# Scraping Subreddits' Names

This aims to retrieve Swiss-related subreddits from the suggestions in /r/Switzerland

NOTE: We could have simply copied the names from the website, as they are not an unbereable amount to be done by hand, but we thought this would be an OK warm up exercise to touch more different thing of the typical Data Analysis pipeline in our project.

In [1]:
## Importing libraries
import requests
from bs4 import BeautifulSoup
import numpy as np

### Getting the list and Saving to CSV

'Requests' library is used to get the HTML data using a base url. 'BeautifulSoup' is then used to parse the HTML.

In [None]:
form_url = 'https://www.reddit.com/r/Switzerland/'
r = requests.get(form_url)
soup = BeautifulSoup(r.text, 'html.parser')
#soup

We have found a problems with being mistaken by a bot because we ran this several times consecutively!

In [None]:
#The objective is to come up with a SubReddits' name list
subReddits = list()
subReddits.append('Switzerland')

#First we define the categories we are interested in, to avoid including links related to switzerland because of
# neighbouring countries, etc.
list_of_interesting_categories = ['» Other general Swiss Subreddits','» Special Interest Swiss Subreddits', '» Universities and Institutions']
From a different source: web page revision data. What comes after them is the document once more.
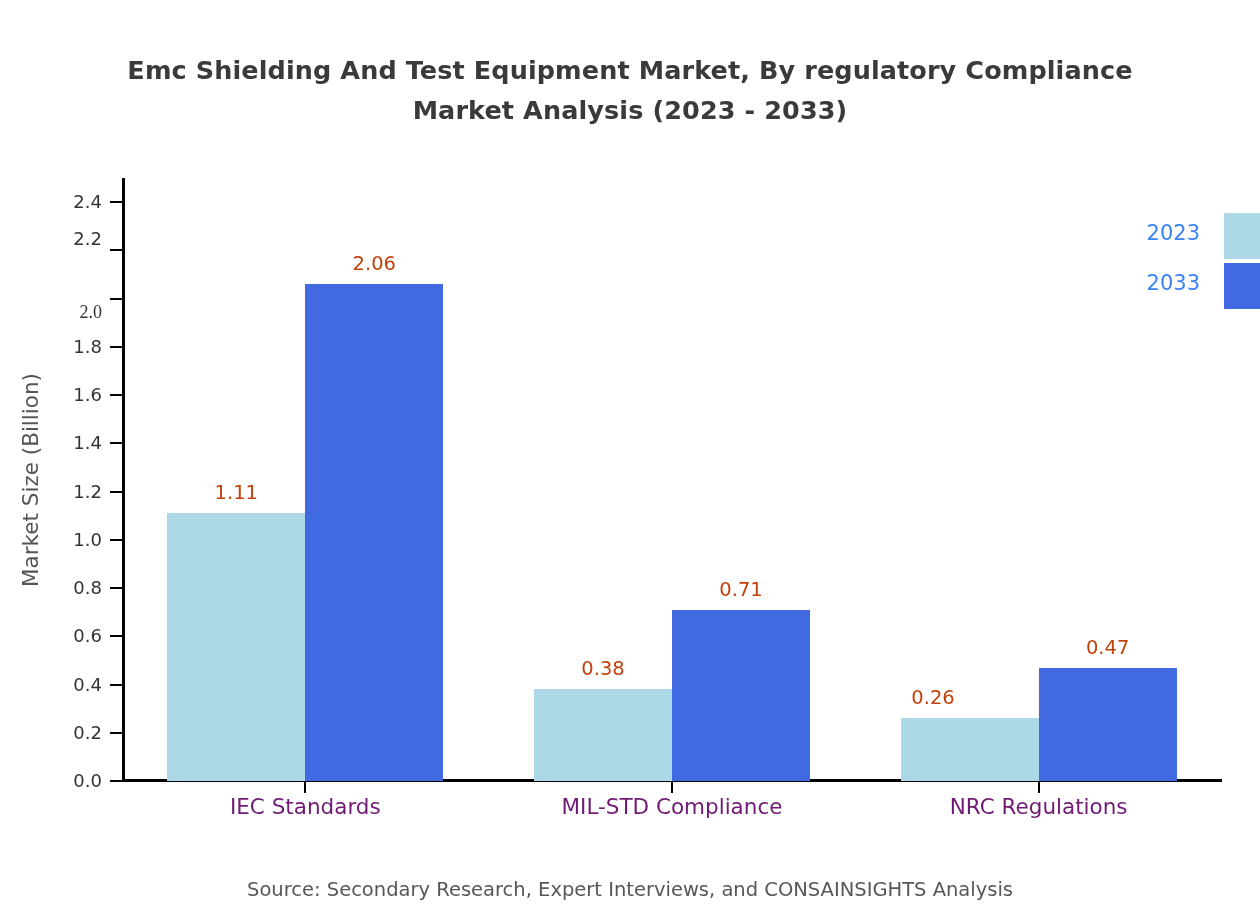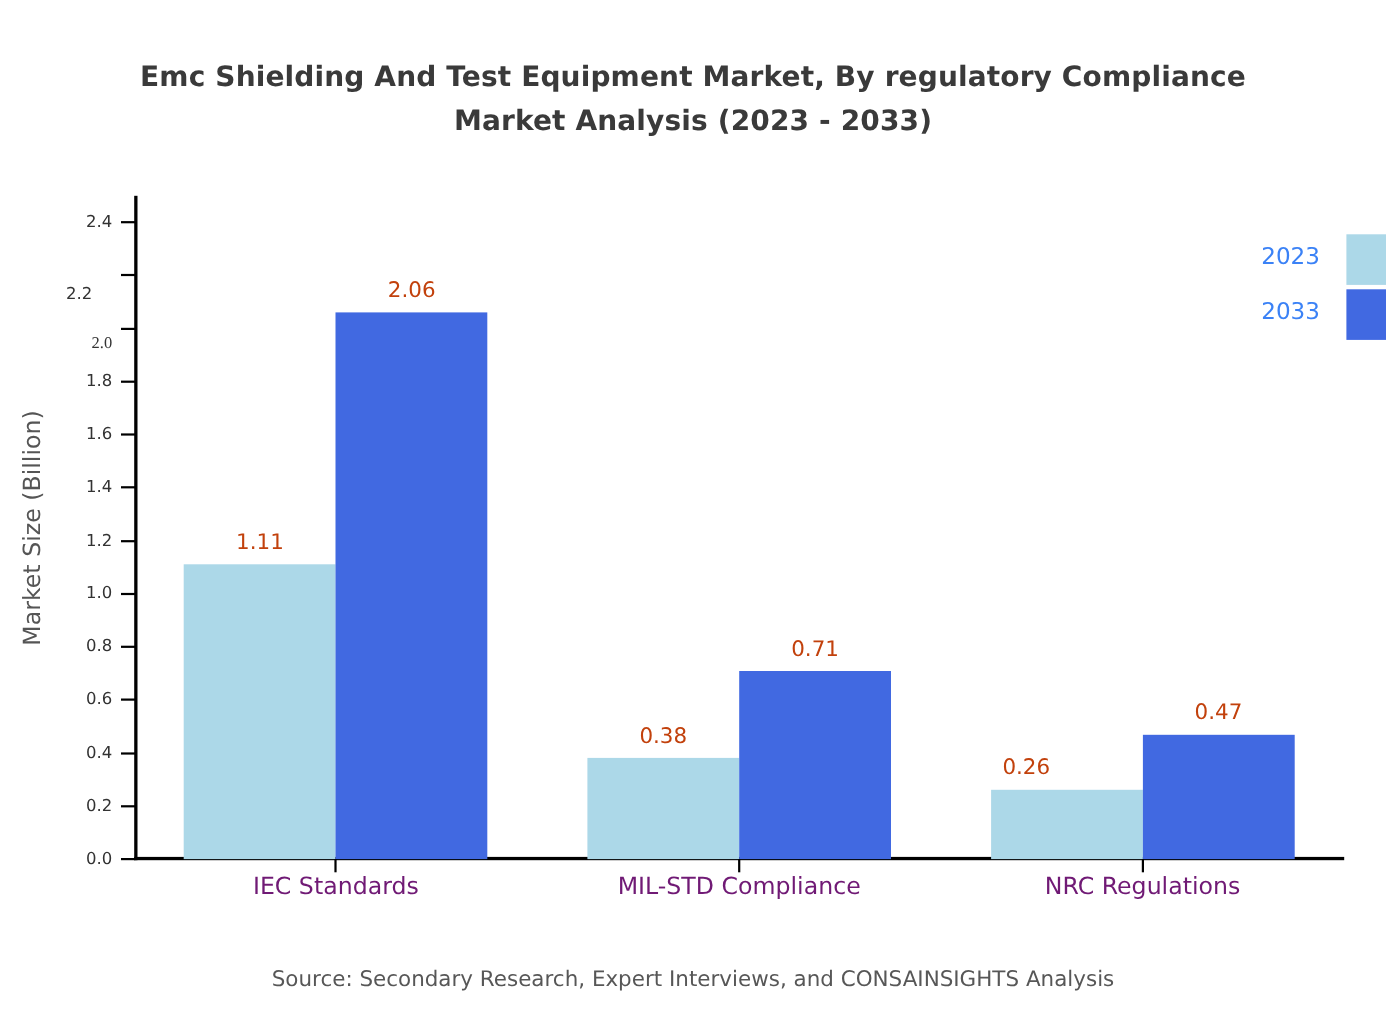--- a/index.html
+++ b/index.html
@@ -77,7 +77,7 @@
     right: 1158px; 
     width: 60px;
     text-align: right;
-    font-size: 15px;
+    font-size: 18px;
     color: #333333;
     line-height: 19px;
   }

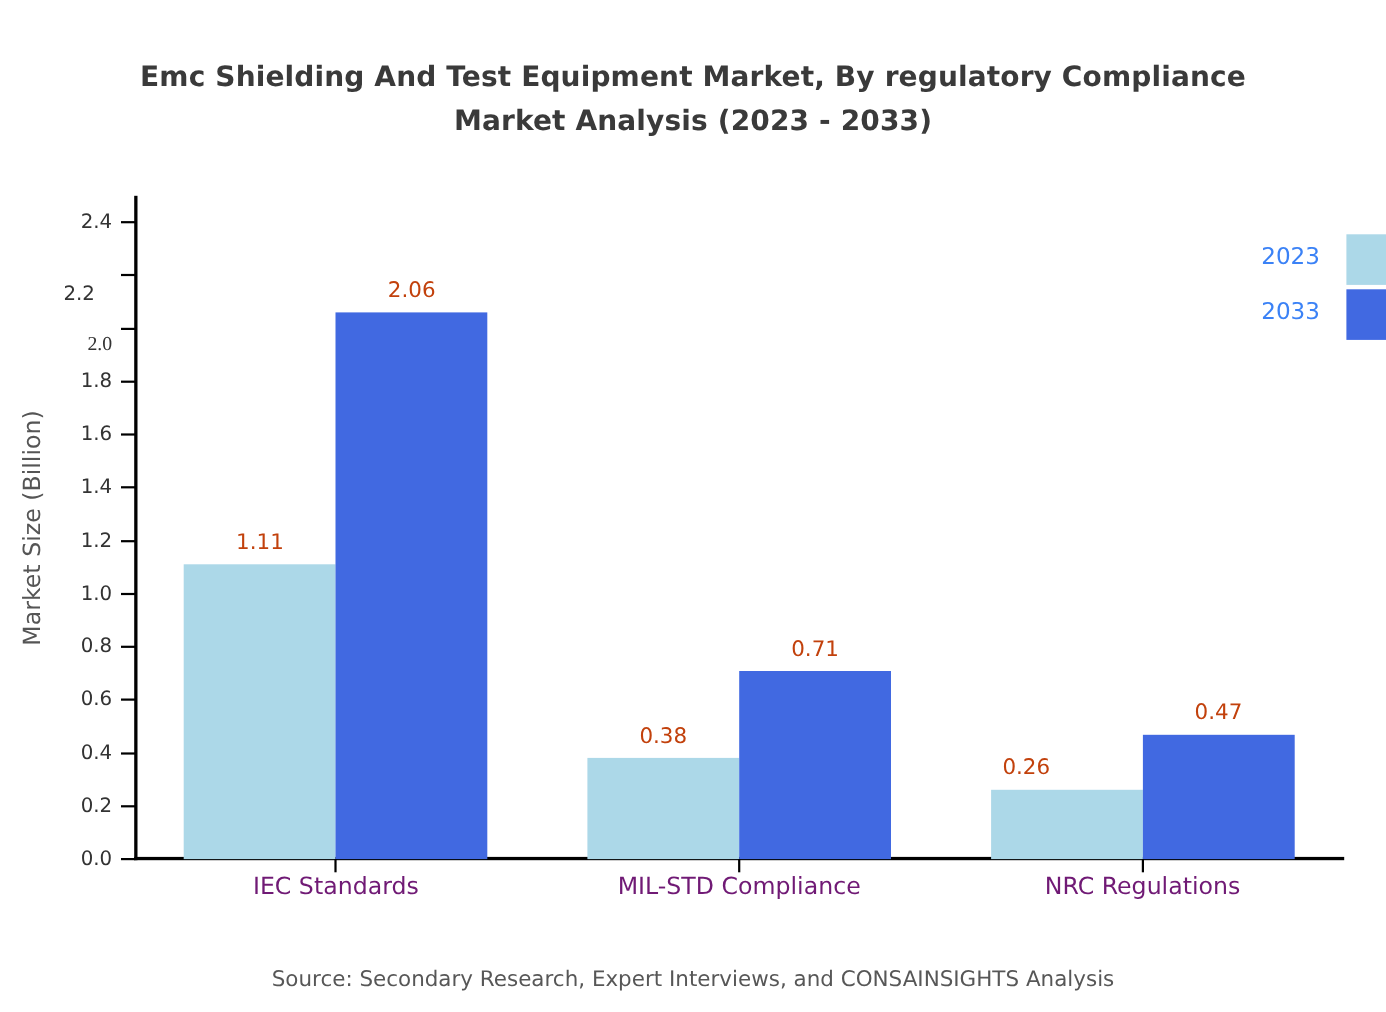--- a/index.html
+++ b/index.html
@@ -203,7 +203,7 @@
       <div class="ytick" style="top: 297.6px;"></div>
       <div class="ytick-label" style="left: 42px; right: auto; width: 60px; top: 303px; font-family: Liberation Serif, serif;">2.0</div>
       <div class="ytick" style="top: 249.36px;"></div>
-      <div class="ytick-label" style="left: 42px; right: auto; width: 60px; top: 258px; text-align: center;">2.2</div>
+      <div class="ytick-label" style="left: 42px; right: auto; width: 60px; top: 229px;">2.2</div>
       <div class="ytick" style="top: 201.12px;"></div>
       <div class="ytick-label" style="left: 42px; right: auto; width: 60px; top: 192.12px;">2.4</div>
     </div>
# Then we loop in search for our links
for bq in soup.find_all('blockquote'):
    if bq.h3.text in list_of_interesting_categories:
        
        #getting all the links
        for link in bq.find_all('a', href=True):    
            parts = link['href'].split("/")
            if len(parts) == 3:
                subReddits.append(parts[2])
    
print(subReddits)                

In [None]:
# We save the list to csv for later use
np.savetxt("Swiss_SR.csv", SubReddits, delimiter=",", fmt='%s', header='Swiss SubReddit Names')

### Scraping names of subreddits related to United Kingdom

In [5]:
url = 'https://www.reddit.com/r/unitedkingdom/wiki/british_subreddits'
r = requests.get(url)

In [7]:
soup = BeautifulSoup(r.text, 'html.parser')

In [17]:
links = soup.find_all('a')

In [60]:
uk_subreddits = []
for link in links:
    if link.text.startswith('/r'):
        uk_subreddits.append(link.text.strip('/r'))

In [61]:
uk_subreddits

['AskUK',
 'britpics',
 'SampleSize',
 'AskUK',
 'english_articles',
 'UKcirclejerk',
 'Fringe',
 'Humou',
 'INGLIN',
 'BritishProblems',
 'TheRedLion',
 'gbr4',
 'BritishSuccess',
 'TwoXUK',
 'UKskeptic',
 'PoliceUk',
 'AskUK',
 'GCSE',
 'UKVisa',
 'LegalAdviceUK',
 'UKPersonalFinance',
 'UKHistory',
 'ScottishHistory',
 'HistoryWales',
 'UKLaw',
 'UKLGBT',
 'londonlgbt',
 'bisexualuk',
 'TransgenderUK',
 'BritishMilitary',
 'UKNews',
 'UKGoodNews',
 'PrivateEye',
 'edtop',
 'MHoC',
 'MHoCLabou',
 'MHoCLiberalDemocrats',
 'MHoCConservatives',
 'MHoCUKIP',
 'MHoCGreens',
 'MHoCcommunist',
 'MHoCBIP',
 'MHoCCWL',
 'MHoCIndependents',
 'UKPolitics',
 'BritishPolitics',
 'LabourUK',
 'Tories',
 'LibDem',
 'UKIPParty',
 'UKGreens',
 'PiratePartyUK',
 'tusc',
 'scottishpolitics',
 'upliftingnewsuk',
 'ukgovbriefs',
 'UKandIrishBee',
 'UKBiscuits',
 'ukcigars',
 'UKTrees',
 'UKBike',
 'BristolCycling',
 'cambridgecycling',
 'leedscycling',
 'londoncycling',
 'cyclemc',
 'scottishcycling',
 '

In [63]:
# We save the list to csv for later use
np.savetxt("UK_SR.csv", uk_subreddits, delimiter=",", fmt='%s', header='UK SubReddit Names')